[TASK PROMPT]
Down to the last line, reproduce the data that follows, but skip the pictures.

[RECORDS TO USE]
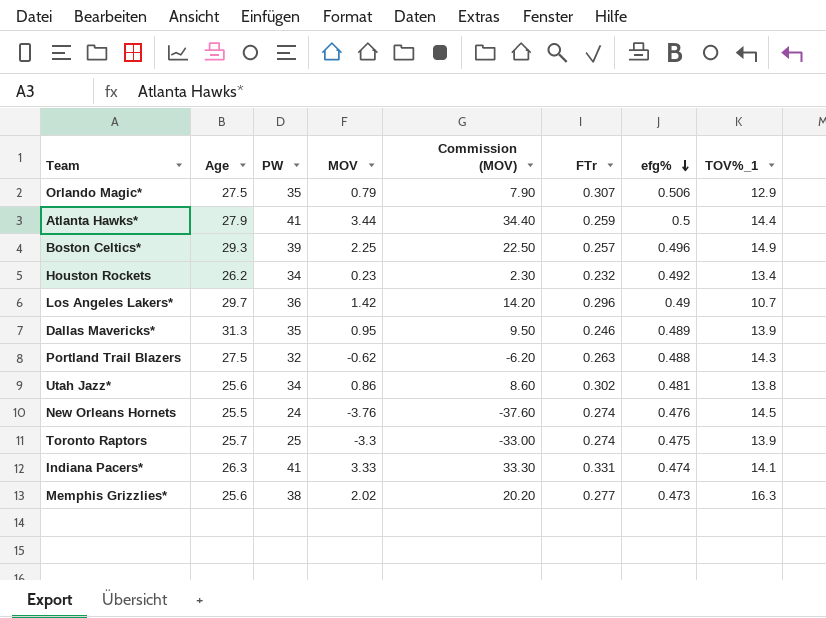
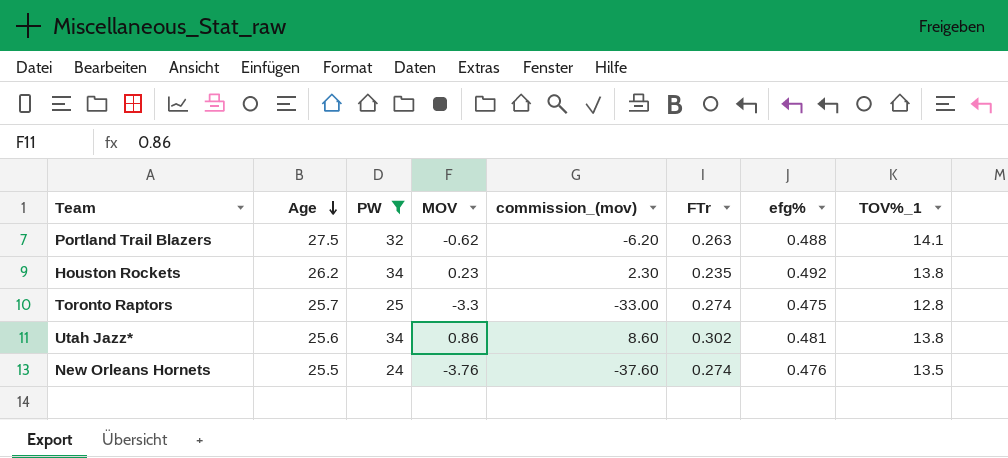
filter: none -> PW <= 34
row order: efg% descending -> Age descending
column name: Commission (MOV) -> commission_(mov)
Portland Trail Blazers | TOV%_1: 14.3 -> 14.1
Houston Rockets | FTr: 0.232 -> 0.235
Houston Rockets | TOV%_1: 13.4 -> 13.8
Toronto Raptors | TOV%_1: 13.9 -> 12.8
New Orleans Hornets | TOV%_1: 14.5 -> 13.5

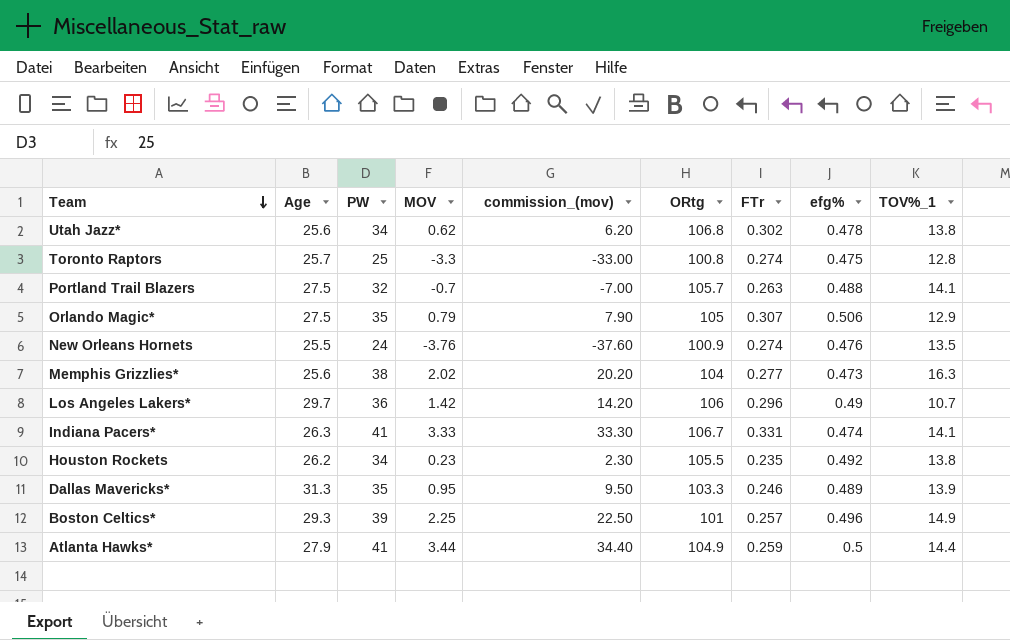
filter: PW <= 34 -> none
row order: Age descending -> Team descending
column ORtg | position: none -> 6
Utah Jazz* | MOV: 0.86 -> 0.62
Utah Jazz* | commission_(mov): 8.60 -> 6.20
Utah Jazz* | efg%: 0.481 -> 0.478
Portland Trail Blazers | MOV: -0.62 -> -0.7
Portland Trail Blazers | commission_(mov): -6.20 -> -7.00

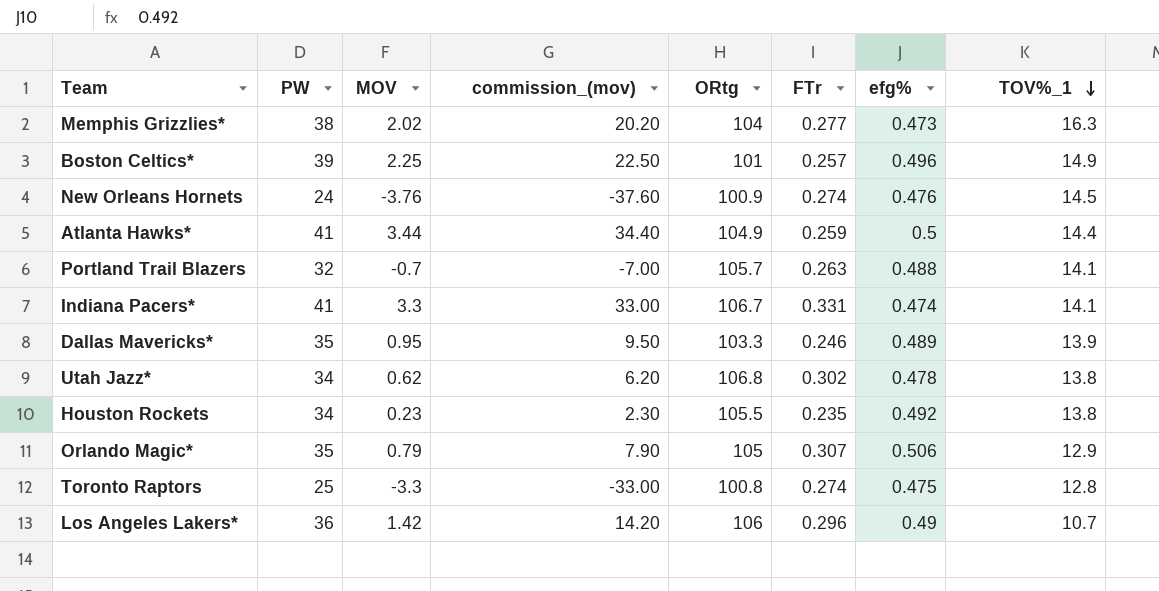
row order: Team descending -> TOV%_1 descending
column Age | position: 2 -> none
New Orleans Hornets | TOV%_1: 13.5 -> 14.5
Indiana Pacers* | MOV: 3.33 -> 3.3
Indiana Pacers* | commission_(mov): 33.30 -> 33.00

[PROBLEM SOLUTION]
filter: none -> PW <= 34
row order: efg% descending -> Age descending
column name: Commission (MOV) -> commission_(mov)
Portland Trail Blazers | TOV%_1: 14.3 -> 14.1
Houston Rockets | FTr: 0.232 -> 0.235
Houston Rockets | TOV%_1: 13.4 -> 13.8
Toronto Raptors | TOV%_1: 13.9 -> 12.8
New Orleans Hornets | TOV%_1: 14.5 -> 13.5

filter: PW <= 34 -> none
row order: Age descending -> Team descending
column ORtg | position: none -> 6
Utah Jazz* | MOV: 0.86 -> 0.62
Utah Jazz* | commission_(mov): 8.60 -> 6.20
Utah Jazz* | efg%: 0.481 -> 0.478
Portland Trail Blazers | MOV: -0.62 -> -0.7
Portland Trail Blazers | commission_(mov): -6.20 -> -7.00

row order: Team descending -> TOV%_1 descending
column Age | position: 2 -> none
New Orleans Hornets | TOV%_1: 13.5 -> 14.5
Indiana Pacers* | MOV: 3.33 -> 3.3
Indiana Pacers* | commission_(mov): 33.30 -> 33.00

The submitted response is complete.